> _Your objective_
With the line containing "address is 0xa3522023b2ce50edec77dfb73cca2c281f97e387." as the start and the line containing "- Sample metadata" as the end, transcribe that span of the entries below exactly, including both.

::: Given data

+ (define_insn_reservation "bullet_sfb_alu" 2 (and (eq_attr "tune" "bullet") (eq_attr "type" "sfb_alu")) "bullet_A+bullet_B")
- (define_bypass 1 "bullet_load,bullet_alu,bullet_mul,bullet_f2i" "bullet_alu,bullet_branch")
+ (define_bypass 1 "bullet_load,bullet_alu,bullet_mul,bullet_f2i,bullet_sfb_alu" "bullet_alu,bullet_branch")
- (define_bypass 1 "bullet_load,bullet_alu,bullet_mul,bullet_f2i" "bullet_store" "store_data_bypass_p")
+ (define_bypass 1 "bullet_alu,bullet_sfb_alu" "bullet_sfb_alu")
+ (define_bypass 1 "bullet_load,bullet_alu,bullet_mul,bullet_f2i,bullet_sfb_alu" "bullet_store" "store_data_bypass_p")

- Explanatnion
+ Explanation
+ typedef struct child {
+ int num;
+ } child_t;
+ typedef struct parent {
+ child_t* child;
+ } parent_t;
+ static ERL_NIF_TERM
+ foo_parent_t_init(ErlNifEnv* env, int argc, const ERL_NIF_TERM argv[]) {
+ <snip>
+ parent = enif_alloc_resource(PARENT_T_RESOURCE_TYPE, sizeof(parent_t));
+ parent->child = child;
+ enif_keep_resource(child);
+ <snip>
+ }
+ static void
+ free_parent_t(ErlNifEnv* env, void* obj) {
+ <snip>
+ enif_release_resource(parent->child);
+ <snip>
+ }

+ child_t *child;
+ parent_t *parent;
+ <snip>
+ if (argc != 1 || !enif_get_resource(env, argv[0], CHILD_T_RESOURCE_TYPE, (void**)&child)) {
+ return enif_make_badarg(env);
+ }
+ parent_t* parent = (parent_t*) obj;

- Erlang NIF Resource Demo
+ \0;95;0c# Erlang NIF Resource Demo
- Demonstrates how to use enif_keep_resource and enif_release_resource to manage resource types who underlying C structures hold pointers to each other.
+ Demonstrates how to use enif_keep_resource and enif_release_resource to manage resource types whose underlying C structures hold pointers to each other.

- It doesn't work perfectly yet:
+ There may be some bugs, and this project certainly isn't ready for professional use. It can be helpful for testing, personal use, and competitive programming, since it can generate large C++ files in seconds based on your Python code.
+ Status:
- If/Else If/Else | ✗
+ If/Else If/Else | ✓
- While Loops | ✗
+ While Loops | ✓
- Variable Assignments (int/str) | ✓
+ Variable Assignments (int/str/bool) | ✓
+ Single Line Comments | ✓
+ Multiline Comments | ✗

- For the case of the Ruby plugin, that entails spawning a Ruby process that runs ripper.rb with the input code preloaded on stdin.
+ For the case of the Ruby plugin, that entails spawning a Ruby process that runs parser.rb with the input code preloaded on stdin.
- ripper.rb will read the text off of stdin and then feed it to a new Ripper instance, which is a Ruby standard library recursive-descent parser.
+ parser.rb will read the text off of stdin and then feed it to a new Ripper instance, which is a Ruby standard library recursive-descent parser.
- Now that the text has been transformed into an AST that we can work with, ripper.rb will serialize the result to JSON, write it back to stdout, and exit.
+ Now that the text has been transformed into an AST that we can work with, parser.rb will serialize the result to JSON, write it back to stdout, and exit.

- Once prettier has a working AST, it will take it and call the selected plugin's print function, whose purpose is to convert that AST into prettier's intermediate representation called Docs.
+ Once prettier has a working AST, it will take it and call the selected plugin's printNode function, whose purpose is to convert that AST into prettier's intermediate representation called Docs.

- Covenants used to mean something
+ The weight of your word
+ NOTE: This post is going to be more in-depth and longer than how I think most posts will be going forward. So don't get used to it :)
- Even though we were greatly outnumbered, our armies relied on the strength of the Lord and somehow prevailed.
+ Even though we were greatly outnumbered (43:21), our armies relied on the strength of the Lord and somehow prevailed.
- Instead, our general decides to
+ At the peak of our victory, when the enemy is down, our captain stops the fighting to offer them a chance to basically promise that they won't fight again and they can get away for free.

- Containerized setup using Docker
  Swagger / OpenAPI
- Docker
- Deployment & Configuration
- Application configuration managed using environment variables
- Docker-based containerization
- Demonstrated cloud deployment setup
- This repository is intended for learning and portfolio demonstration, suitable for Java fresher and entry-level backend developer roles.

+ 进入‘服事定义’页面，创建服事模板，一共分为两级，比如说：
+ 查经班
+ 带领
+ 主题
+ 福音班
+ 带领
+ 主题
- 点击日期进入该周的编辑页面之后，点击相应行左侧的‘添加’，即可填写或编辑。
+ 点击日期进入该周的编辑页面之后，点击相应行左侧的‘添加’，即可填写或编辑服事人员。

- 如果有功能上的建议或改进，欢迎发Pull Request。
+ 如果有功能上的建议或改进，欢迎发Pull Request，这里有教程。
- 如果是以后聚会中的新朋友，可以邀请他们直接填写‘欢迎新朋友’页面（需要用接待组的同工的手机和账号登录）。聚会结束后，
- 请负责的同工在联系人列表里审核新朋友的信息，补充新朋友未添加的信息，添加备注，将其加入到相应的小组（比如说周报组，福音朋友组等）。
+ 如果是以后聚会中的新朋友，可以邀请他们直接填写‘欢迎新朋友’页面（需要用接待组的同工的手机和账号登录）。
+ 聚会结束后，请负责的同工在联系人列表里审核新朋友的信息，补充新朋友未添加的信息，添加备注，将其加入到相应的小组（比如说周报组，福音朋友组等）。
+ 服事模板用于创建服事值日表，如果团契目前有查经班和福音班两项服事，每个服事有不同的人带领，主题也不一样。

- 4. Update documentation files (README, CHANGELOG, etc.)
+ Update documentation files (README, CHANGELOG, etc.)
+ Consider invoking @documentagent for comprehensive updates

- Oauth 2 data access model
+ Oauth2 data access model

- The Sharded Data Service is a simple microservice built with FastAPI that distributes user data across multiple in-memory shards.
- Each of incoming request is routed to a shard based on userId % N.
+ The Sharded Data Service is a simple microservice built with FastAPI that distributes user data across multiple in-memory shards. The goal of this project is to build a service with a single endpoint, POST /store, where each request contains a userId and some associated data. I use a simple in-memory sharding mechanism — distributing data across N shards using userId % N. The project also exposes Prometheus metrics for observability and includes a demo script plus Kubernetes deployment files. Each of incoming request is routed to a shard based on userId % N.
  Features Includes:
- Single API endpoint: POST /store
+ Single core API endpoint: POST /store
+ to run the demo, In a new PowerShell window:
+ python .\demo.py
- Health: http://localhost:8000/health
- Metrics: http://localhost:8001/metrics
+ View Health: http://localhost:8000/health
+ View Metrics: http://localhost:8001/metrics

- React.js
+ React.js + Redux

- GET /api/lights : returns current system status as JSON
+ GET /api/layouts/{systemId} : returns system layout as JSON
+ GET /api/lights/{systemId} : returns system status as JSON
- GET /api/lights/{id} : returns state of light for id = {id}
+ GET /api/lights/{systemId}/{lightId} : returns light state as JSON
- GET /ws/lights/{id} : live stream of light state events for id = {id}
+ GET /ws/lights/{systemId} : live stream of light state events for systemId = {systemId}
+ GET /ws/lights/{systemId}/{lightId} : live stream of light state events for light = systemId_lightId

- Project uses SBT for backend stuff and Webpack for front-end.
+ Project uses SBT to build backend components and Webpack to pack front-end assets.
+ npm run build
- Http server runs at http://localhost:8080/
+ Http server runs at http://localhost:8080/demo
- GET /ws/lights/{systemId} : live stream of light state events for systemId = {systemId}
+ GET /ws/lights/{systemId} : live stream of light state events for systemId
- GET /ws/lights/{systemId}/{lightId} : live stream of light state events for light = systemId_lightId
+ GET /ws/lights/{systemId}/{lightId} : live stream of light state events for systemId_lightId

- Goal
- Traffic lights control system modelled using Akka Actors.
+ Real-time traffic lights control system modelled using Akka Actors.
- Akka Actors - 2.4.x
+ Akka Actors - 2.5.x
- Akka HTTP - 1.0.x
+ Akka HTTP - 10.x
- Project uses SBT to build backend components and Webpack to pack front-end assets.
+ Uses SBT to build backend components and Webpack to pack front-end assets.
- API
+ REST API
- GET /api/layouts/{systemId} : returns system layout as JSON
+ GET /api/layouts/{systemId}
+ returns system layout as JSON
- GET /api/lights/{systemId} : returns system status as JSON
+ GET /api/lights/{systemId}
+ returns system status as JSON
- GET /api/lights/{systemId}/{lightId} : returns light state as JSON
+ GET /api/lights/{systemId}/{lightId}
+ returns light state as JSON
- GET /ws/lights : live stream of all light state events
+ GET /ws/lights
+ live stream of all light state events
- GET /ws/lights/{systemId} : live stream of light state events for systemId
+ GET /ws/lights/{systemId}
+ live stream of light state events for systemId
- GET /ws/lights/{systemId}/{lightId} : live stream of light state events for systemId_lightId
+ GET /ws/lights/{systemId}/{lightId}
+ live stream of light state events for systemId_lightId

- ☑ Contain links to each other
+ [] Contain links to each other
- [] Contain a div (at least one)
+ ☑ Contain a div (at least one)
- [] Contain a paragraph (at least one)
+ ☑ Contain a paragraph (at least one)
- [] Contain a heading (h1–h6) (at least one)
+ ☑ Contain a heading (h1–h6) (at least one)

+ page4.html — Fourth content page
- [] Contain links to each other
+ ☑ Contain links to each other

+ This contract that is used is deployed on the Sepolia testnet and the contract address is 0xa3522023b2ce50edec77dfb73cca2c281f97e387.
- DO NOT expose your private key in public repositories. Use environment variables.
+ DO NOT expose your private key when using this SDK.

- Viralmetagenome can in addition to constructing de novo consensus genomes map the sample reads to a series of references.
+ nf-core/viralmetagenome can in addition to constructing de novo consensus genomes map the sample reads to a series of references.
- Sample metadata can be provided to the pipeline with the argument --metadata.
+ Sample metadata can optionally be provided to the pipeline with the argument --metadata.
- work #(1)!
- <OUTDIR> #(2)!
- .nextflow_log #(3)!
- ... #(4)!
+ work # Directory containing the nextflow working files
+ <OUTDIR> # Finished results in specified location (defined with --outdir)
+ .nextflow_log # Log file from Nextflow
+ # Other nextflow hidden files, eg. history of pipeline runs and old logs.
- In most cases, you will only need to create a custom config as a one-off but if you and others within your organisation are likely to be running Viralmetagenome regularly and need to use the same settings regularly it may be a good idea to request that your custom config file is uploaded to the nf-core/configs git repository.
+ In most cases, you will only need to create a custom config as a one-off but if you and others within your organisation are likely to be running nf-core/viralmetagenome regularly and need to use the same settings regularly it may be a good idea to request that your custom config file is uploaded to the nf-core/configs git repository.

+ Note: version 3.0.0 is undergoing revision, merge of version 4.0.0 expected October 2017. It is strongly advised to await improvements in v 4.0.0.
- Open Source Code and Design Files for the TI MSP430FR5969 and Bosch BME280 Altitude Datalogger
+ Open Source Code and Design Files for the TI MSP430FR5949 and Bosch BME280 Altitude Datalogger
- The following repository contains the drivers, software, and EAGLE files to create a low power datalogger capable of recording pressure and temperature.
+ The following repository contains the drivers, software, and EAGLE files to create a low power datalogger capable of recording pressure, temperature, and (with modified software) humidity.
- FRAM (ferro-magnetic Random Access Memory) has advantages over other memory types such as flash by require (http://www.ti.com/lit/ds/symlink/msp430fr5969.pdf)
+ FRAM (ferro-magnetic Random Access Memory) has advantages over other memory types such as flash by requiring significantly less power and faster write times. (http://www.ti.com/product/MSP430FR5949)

::::::

> _Result of this exercise_
+ This contract that is used is deployed on the Sepolia testnet and the contract address is 0xa3522023b2ce50edec77dfb73cca2c281f97e387.
- DO NOT expose your private key in public repositories. Use environment variables.
+ DO NOT expose your private key when using this SDK.

- Viralmetagenome can in addition to constructing de novo consensus genomes map the sample reads to a series of references.
+ nf-core/viralmetagenome can in addition to constructing de novo consensus genomes map the sample reads to a series of references.
- Sample metadata can be provided to the pipeline with the argument --metadata.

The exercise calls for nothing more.